Description of the task:
Below are records. Copy every line with "subtotal" in it.

Given information:
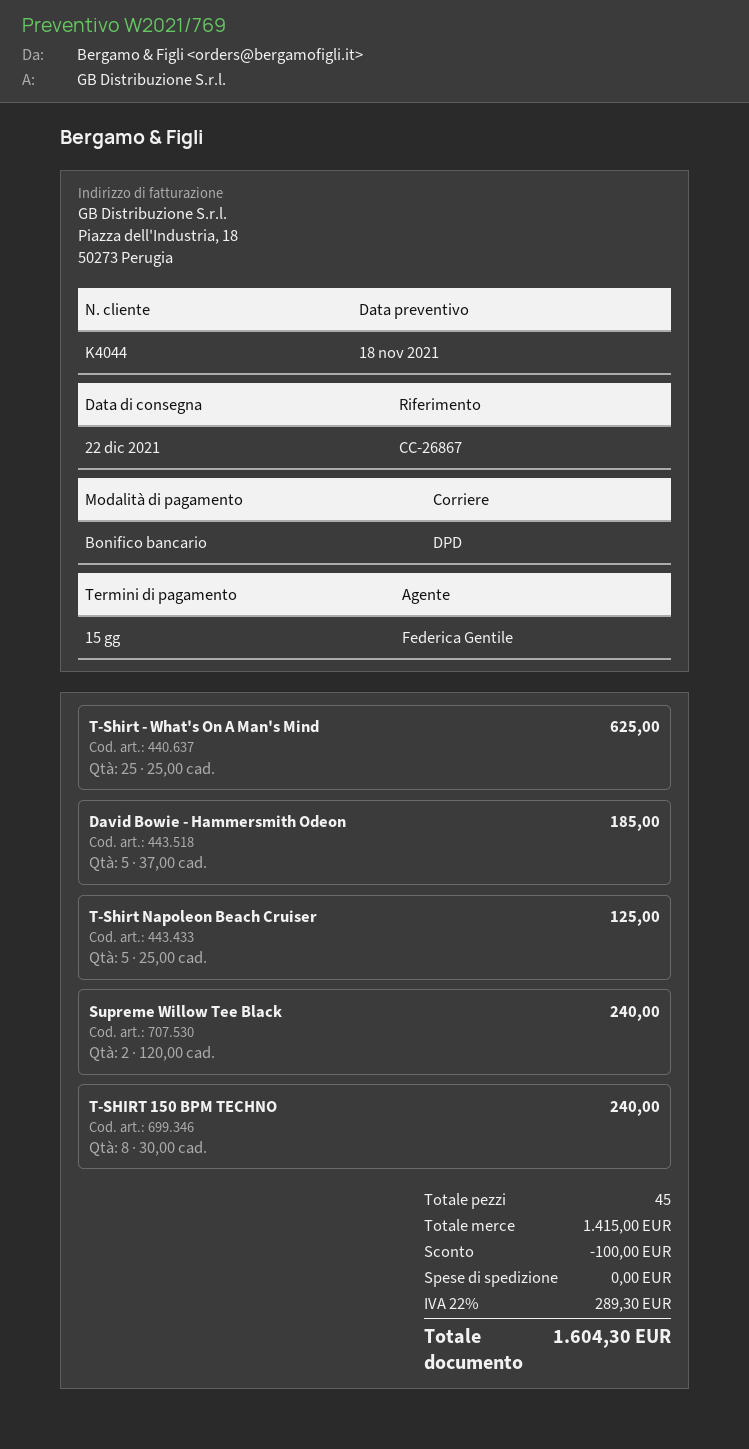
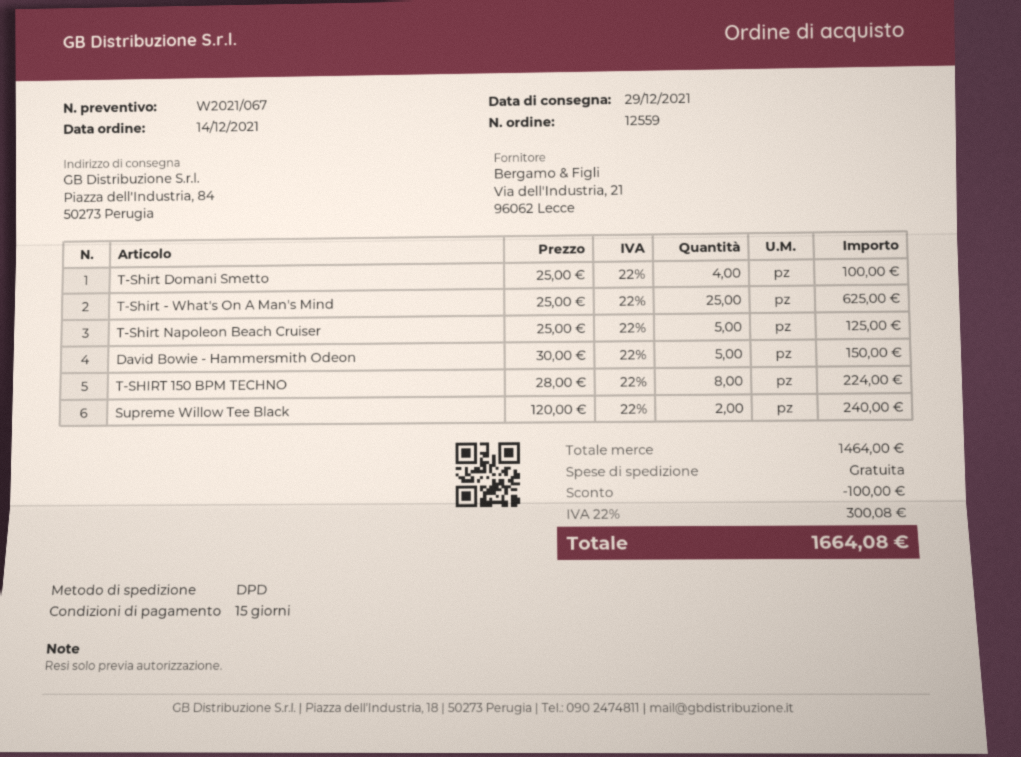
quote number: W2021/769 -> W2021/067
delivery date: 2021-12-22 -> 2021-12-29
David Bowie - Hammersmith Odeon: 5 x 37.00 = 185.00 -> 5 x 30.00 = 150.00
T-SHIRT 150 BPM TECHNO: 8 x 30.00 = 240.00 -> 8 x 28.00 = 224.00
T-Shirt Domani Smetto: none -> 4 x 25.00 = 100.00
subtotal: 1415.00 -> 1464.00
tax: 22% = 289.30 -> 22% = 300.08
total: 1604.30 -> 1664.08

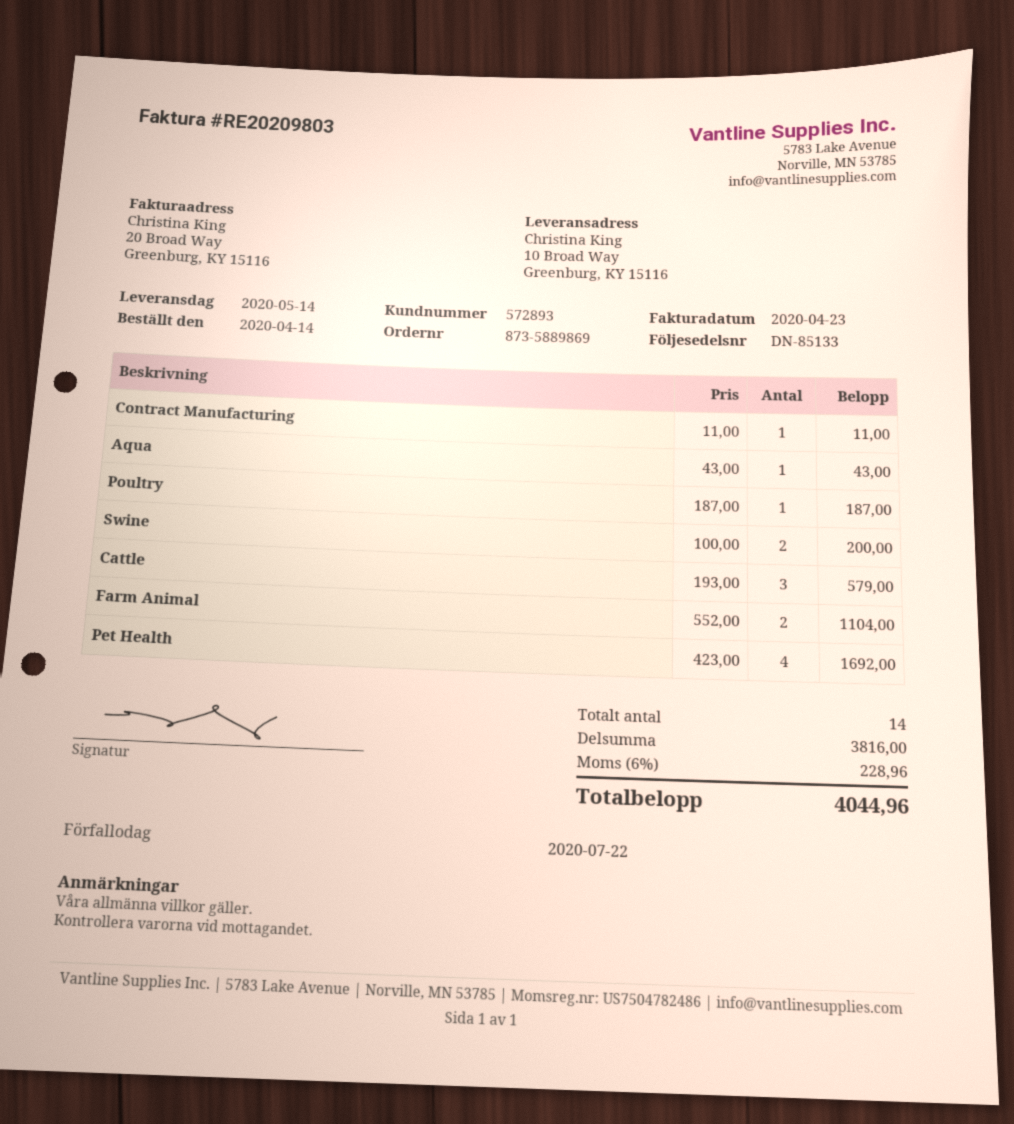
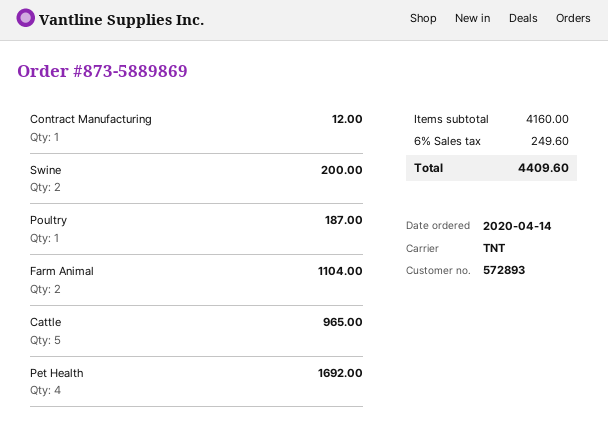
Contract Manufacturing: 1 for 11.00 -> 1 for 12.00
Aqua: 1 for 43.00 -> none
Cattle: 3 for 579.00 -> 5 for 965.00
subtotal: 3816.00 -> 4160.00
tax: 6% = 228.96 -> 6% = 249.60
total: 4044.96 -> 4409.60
---
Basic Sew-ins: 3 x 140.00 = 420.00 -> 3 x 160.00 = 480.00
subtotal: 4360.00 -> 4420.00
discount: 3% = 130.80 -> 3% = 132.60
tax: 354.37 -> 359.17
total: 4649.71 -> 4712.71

Answer for this exercise:
subtotal: 1415.00 -> 1464.00
subtotal: 3816.00 -> 4160.00
subtotal: 4360.00 -> 4420.00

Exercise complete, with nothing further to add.